[DATA EXCERPTS]

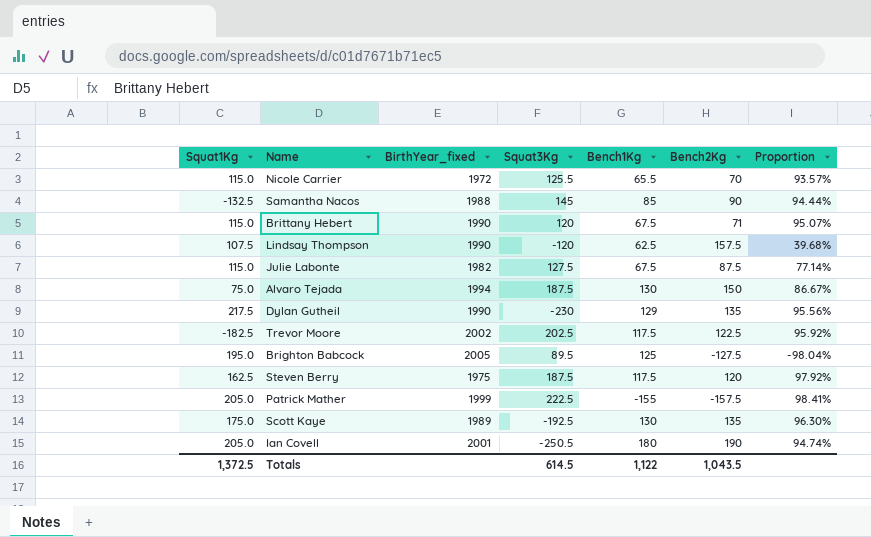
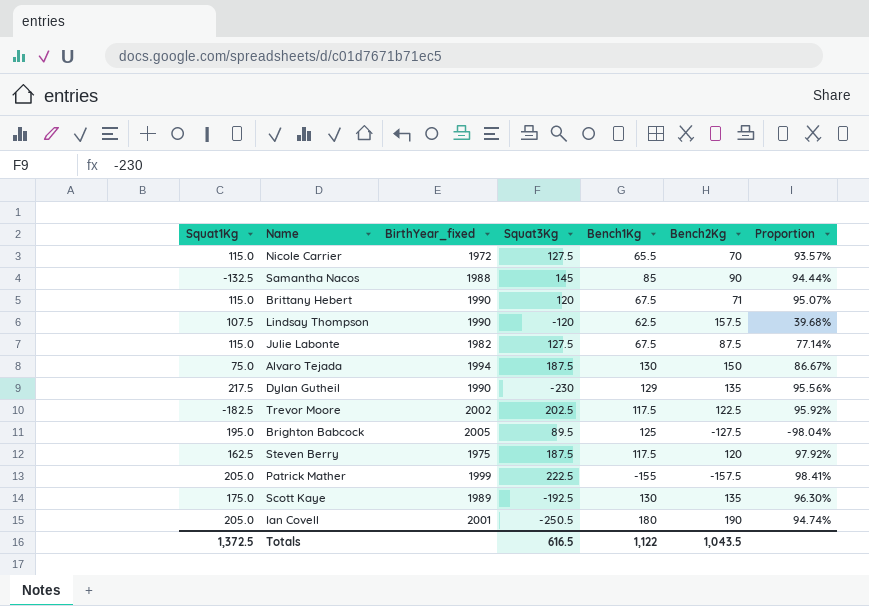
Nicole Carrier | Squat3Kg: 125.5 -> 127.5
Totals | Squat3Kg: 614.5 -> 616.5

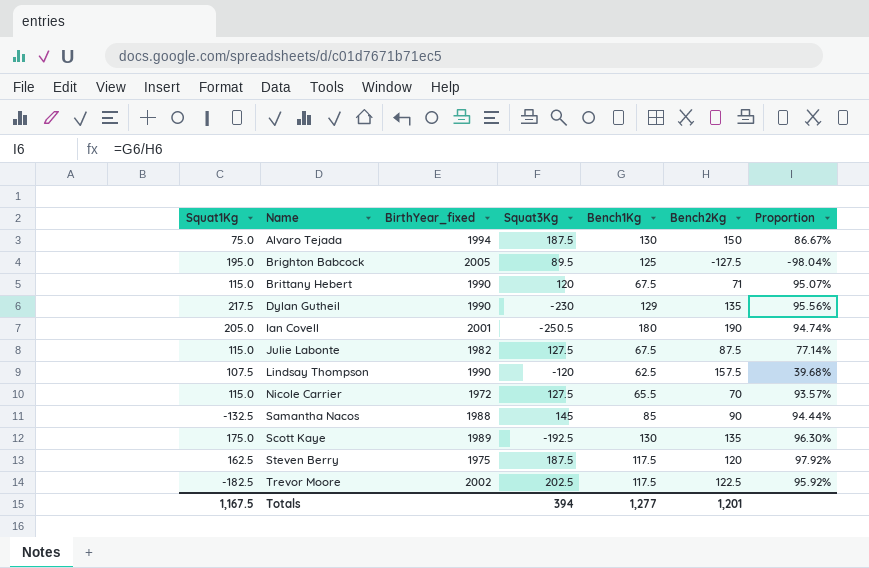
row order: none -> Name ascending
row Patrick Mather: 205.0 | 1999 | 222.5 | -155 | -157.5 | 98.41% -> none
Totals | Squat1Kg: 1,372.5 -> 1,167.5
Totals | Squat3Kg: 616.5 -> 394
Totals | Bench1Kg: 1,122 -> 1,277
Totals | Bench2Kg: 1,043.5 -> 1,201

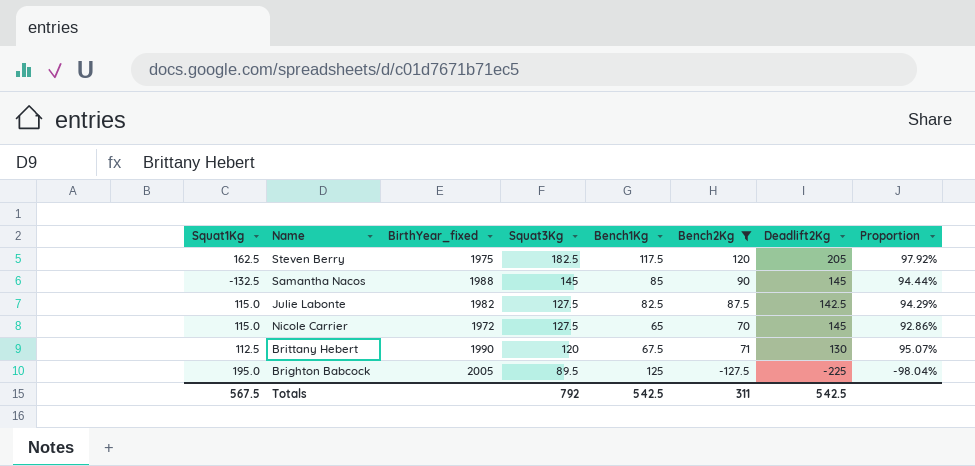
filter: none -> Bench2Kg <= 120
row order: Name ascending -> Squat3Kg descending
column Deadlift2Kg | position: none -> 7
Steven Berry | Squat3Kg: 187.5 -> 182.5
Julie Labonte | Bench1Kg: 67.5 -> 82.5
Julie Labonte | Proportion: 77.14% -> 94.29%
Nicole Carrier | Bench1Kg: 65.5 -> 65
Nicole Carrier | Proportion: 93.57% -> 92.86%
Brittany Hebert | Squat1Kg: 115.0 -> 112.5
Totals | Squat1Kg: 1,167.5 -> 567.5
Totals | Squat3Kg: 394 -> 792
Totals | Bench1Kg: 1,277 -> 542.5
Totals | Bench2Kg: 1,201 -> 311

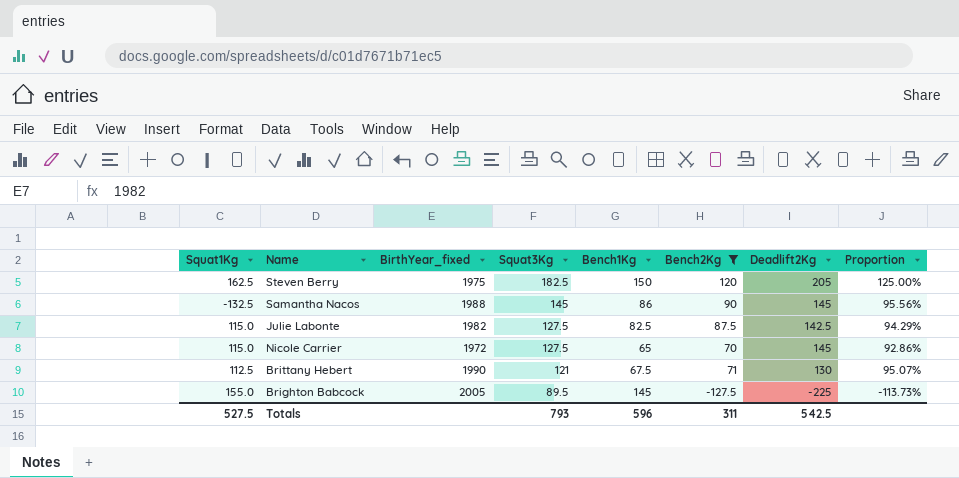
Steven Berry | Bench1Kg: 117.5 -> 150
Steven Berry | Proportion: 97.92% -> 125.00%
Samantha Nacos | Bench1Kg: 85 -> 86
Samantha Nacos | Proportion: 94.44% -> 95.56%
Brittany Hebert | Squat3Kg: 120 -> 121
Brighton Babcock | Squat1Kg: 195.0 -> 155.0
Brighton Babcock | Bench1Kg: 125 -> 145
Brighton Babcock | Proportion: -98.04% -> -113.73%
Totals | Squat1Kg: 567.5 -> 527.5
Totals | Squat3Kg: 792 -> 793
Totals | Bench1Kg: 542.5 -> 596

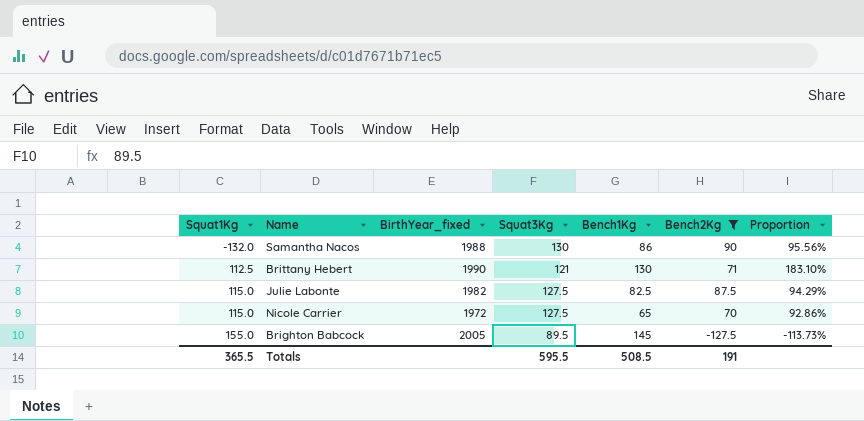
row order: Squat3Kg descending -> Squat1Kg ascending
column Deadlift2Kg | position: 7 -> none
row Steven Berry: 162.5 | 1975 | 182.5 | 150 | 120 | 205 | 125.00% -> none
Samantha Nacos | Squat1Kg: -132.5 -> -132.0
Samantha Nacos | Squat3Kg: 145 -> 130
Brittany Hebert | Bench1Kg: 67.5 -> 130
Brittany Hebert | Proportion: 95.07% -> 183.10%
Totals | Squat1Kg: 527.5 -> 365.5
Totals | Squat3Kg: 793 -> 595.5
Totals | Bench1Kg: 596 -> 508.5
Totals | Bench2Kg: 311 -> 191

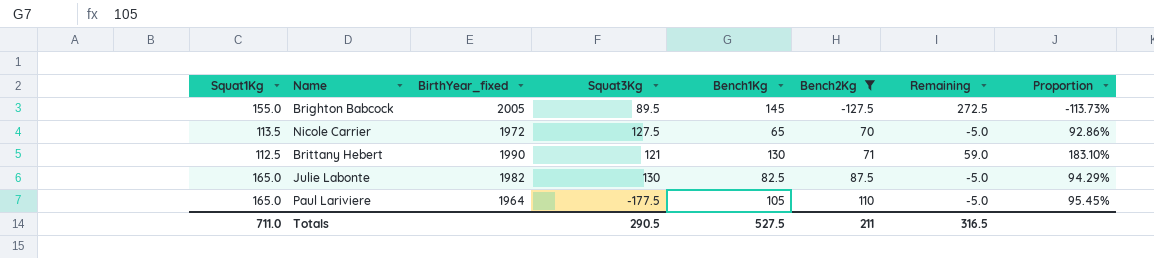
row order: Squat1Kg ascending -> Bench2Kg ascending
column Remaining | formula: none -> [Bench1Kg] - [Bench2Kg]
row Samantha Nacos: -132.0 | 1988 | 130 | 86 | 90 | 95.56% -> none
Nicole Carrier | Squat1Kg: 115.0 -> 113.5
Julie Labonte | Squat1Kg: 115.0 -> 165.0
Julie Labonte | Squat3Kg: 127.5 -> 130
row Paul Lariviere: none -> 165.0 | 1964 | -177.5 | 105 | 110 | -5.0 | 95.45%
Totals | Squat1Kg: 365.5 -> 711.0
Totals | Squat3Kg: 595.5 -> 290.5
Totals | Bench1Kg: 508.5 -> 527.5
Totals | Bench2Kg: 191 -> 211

[/DATA EXCERPTS]

* REQUIRED WORK *
Only lines that hold the string "Babcock" belong in the answer, so copy every one of them from the records.

* OUTPUT BELOW *
Brighton Babcock | Squat1Kg: 195.0 -> 155.0
Brighton Babcock | Bench1Kg: 125 -> 145
Brighton Babcock | Proportion: -98.04% -> -113.73%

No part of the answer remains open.